*Task item*: The material below is to be copied exactly from the line with "- Libraries Used" up to and including the line with "Apache HTTP Client", with nothing else kept and no pictures.

*Records to process*:

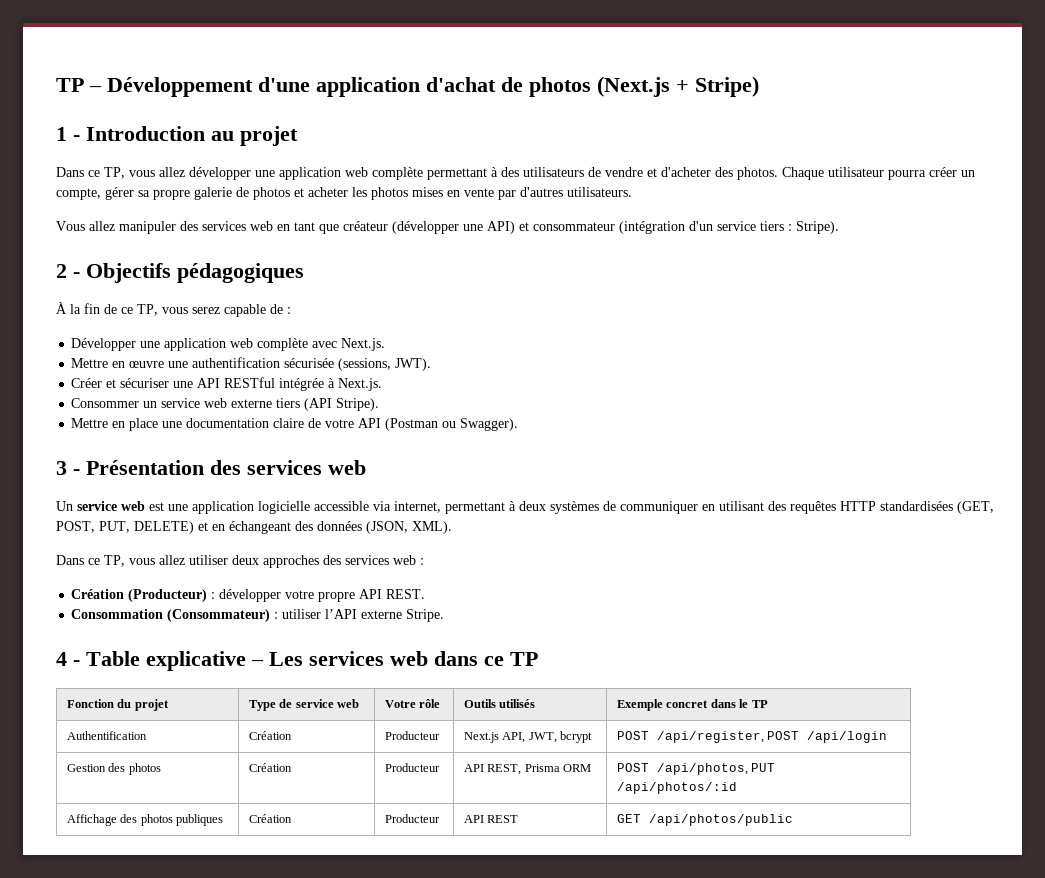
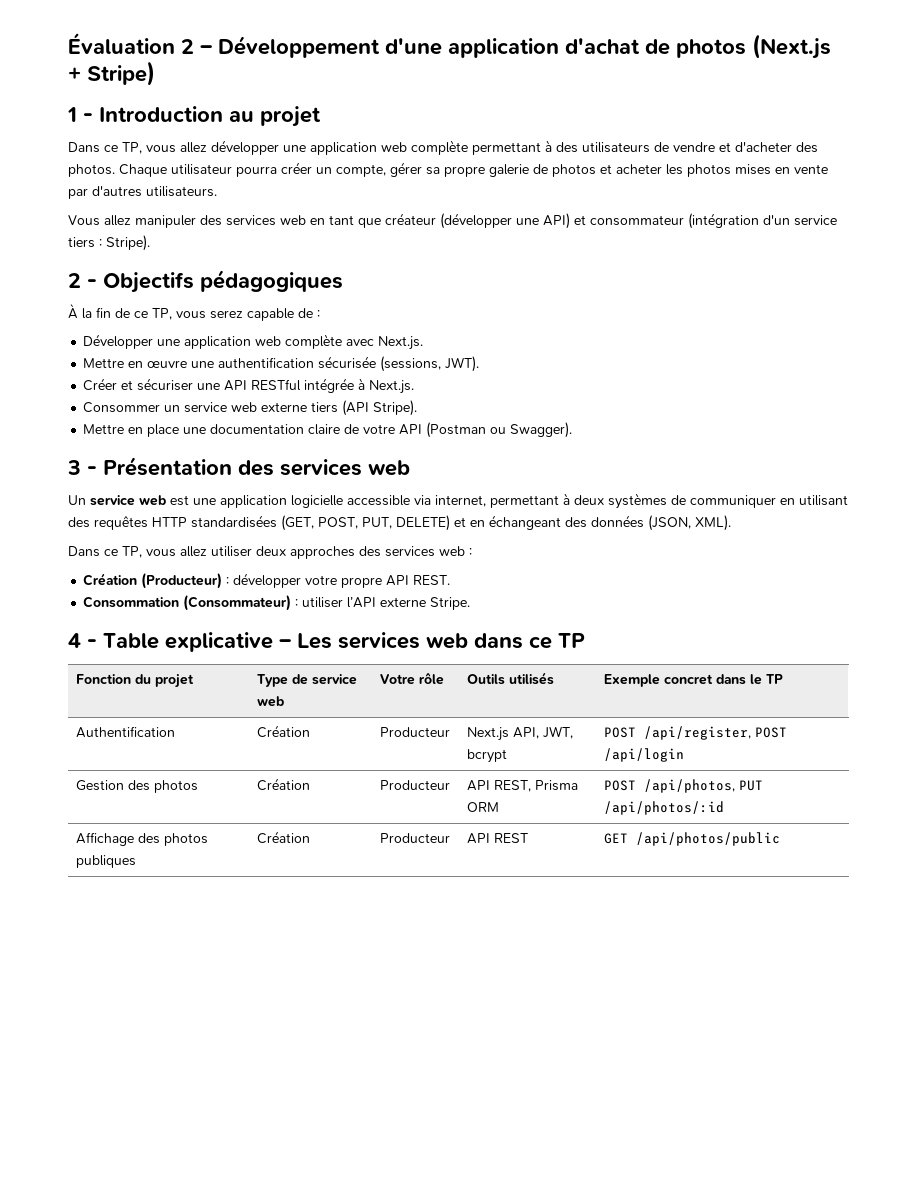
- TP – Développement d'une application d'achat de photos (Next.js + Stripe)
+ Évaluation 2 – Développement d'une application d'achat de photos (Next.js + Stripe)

...

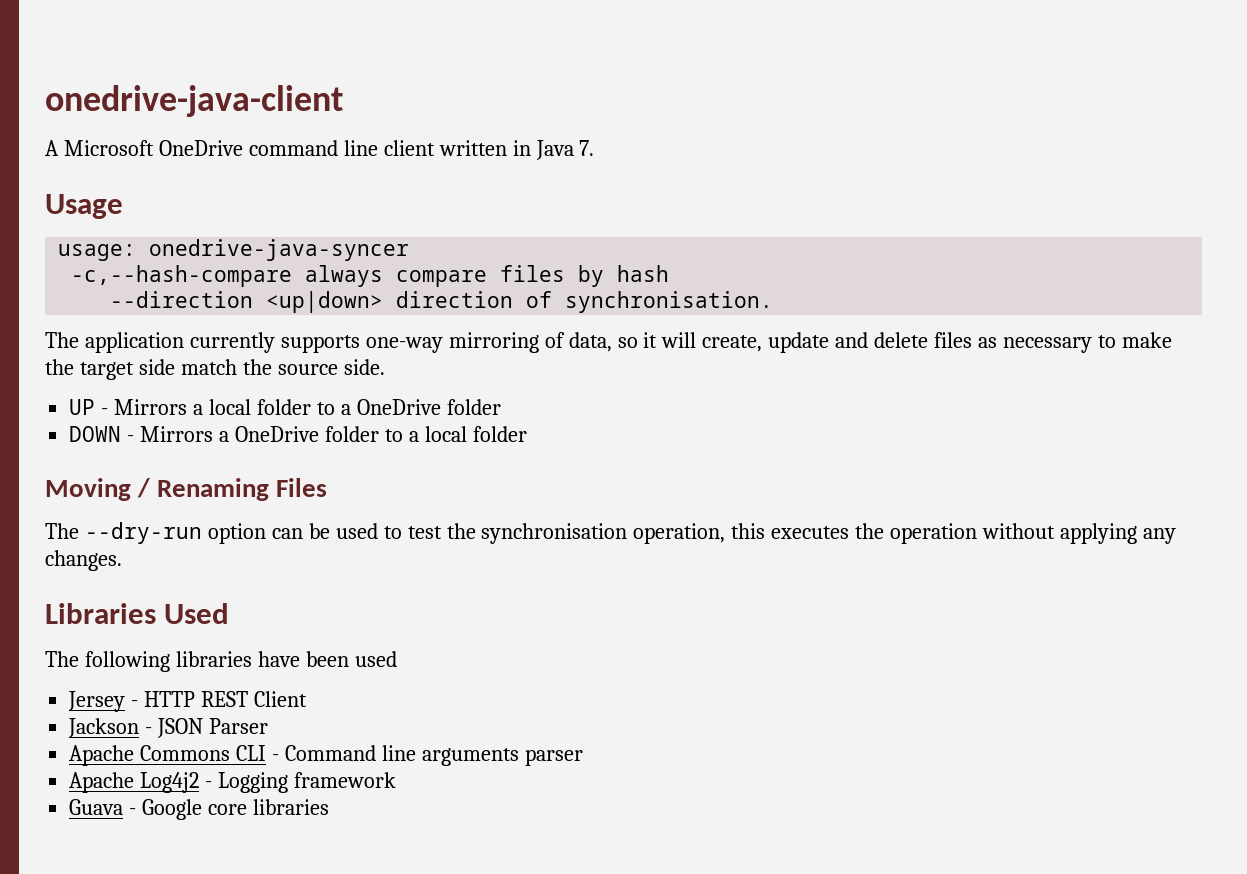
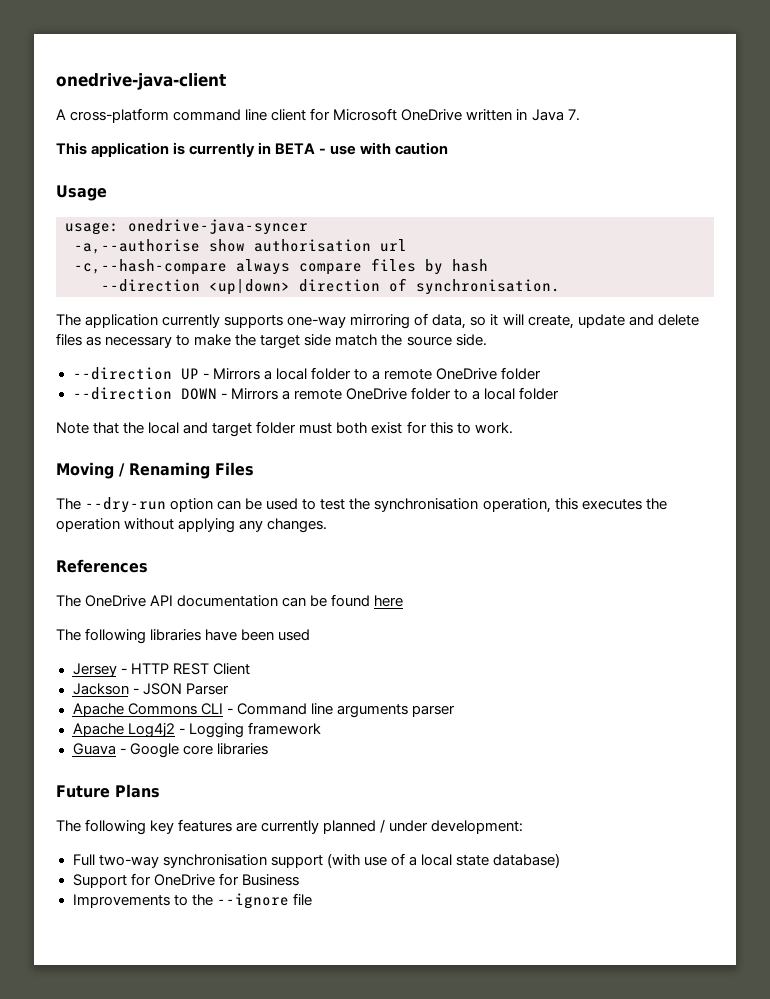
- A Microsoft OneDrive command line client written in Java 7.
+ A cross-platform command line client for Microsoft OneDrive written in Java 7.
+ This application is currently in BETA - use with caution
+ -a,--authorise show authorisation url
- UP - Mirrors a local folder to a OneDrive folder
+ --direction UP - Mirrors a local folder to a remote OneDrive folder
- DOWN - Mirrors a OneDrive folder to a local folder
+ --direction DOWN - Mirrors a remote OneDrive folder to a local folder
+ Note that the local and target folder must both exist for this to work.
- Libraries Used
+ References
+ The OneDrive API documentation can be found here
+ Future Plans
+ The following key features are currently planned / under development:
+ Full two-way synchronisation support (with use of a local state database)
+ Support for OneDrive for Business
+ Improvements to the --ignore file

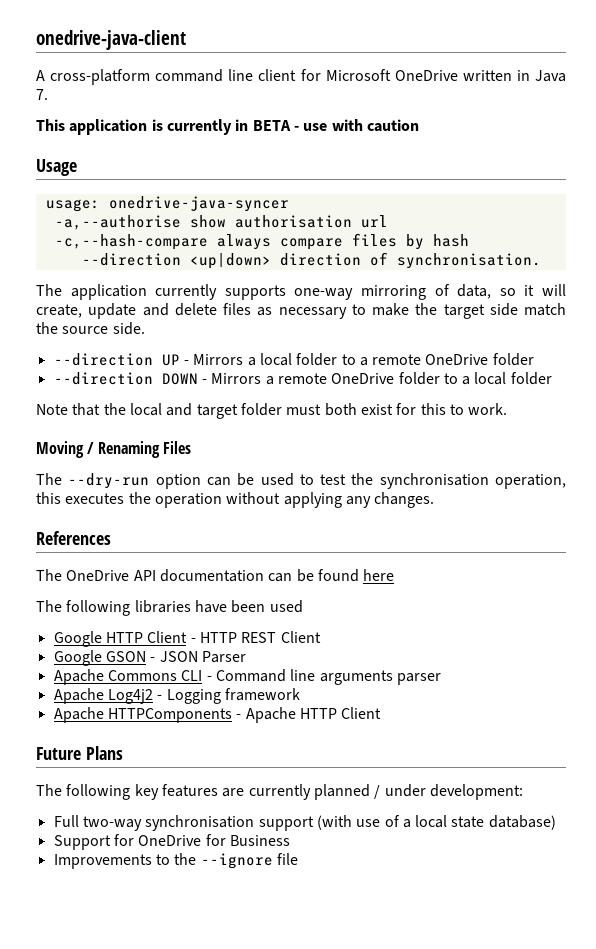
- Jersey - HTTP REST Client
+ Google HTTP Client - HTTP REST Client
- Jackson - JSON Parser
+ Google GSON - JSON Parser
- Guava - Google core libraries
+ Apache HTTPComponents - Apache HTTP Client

==

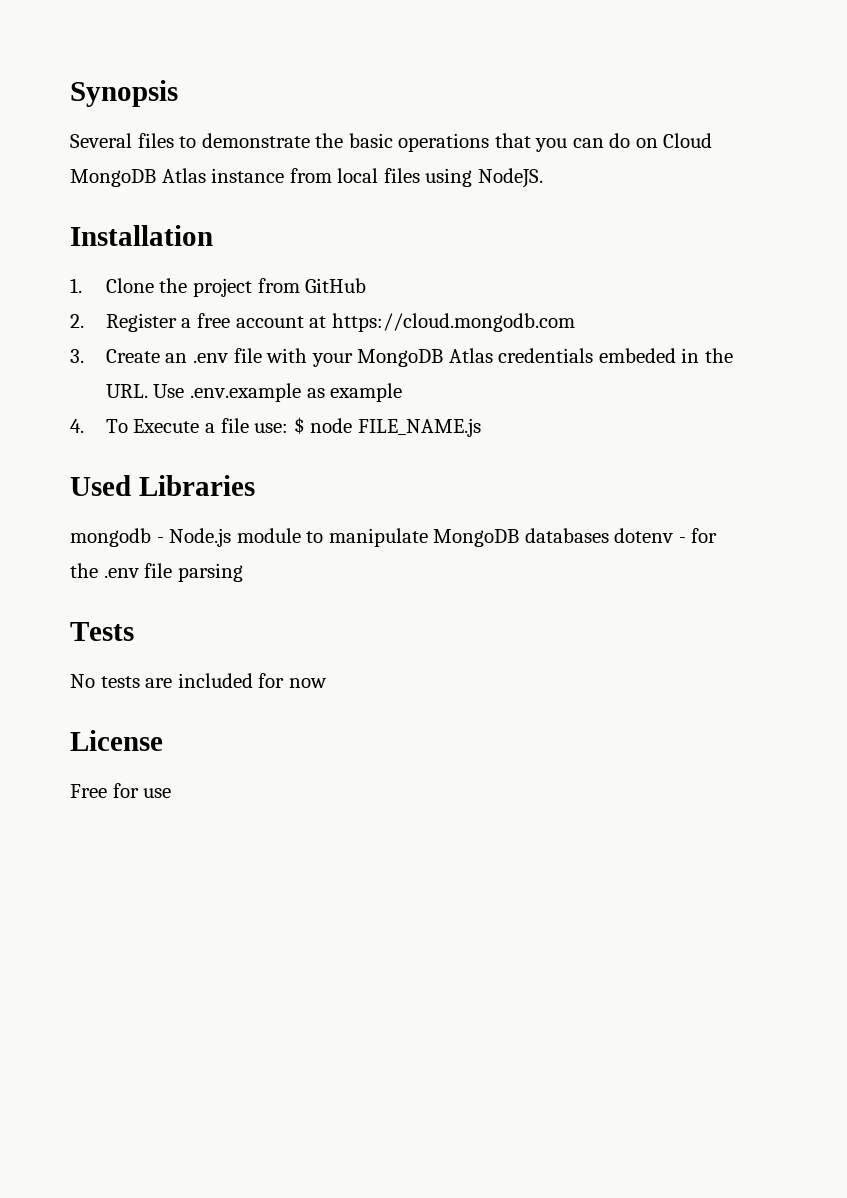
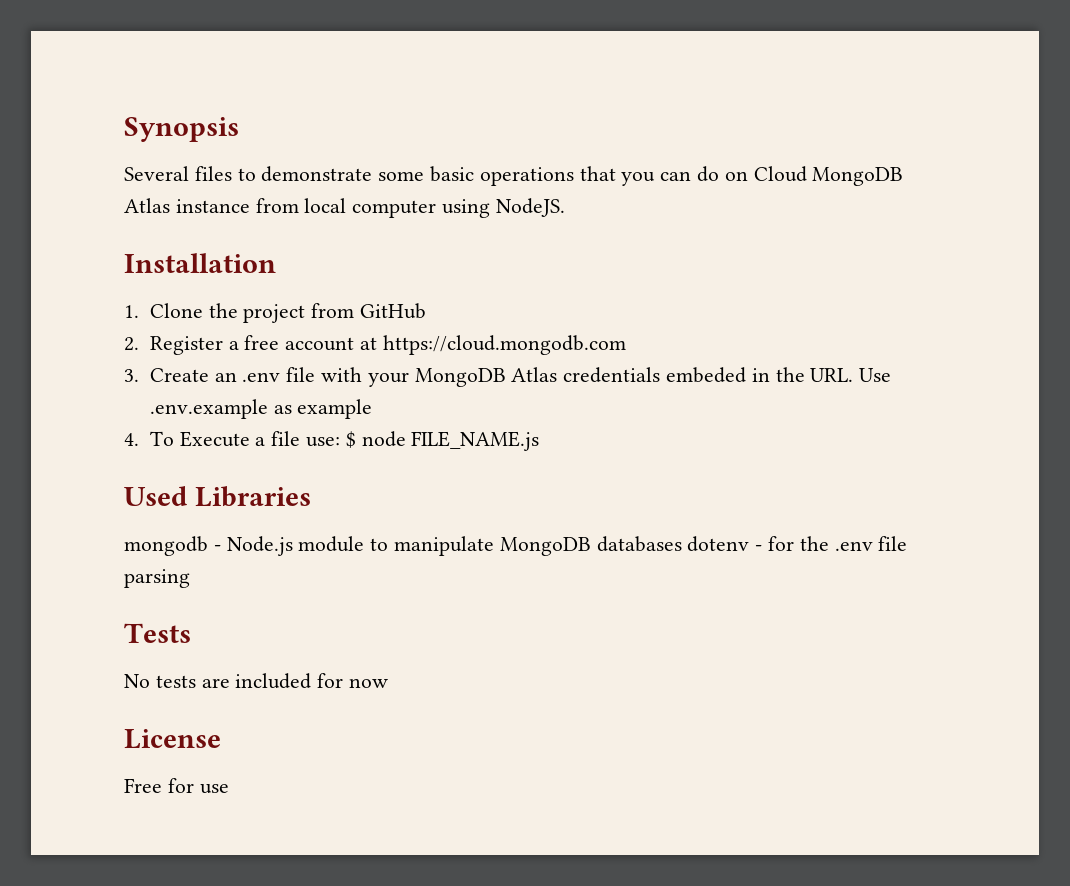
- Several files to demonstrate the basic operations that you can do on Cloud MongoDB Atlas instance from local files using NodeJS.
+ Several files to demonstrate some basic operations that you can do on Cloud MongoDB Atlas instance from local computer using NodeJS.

*Answer for the task*:
- Libraries Used
+ References
+ The OneDrive API documentation can be found here
+ Future Plans
+ The following key features are currently planned / under development:
+ Full two-way synchronisation support (with use of a local state database)
+ Support for OneDrive for Business
+ Improvements to the --ignore file

- Jersey - HTTP REST Client
+ Google HTTP Client - HTTP REST Client
- Jackson - JSON Parser
+ Google GSON - JSON Parser
- Guava - Google core libraries
+ Apache HTTPComponents - Apache HTTP Client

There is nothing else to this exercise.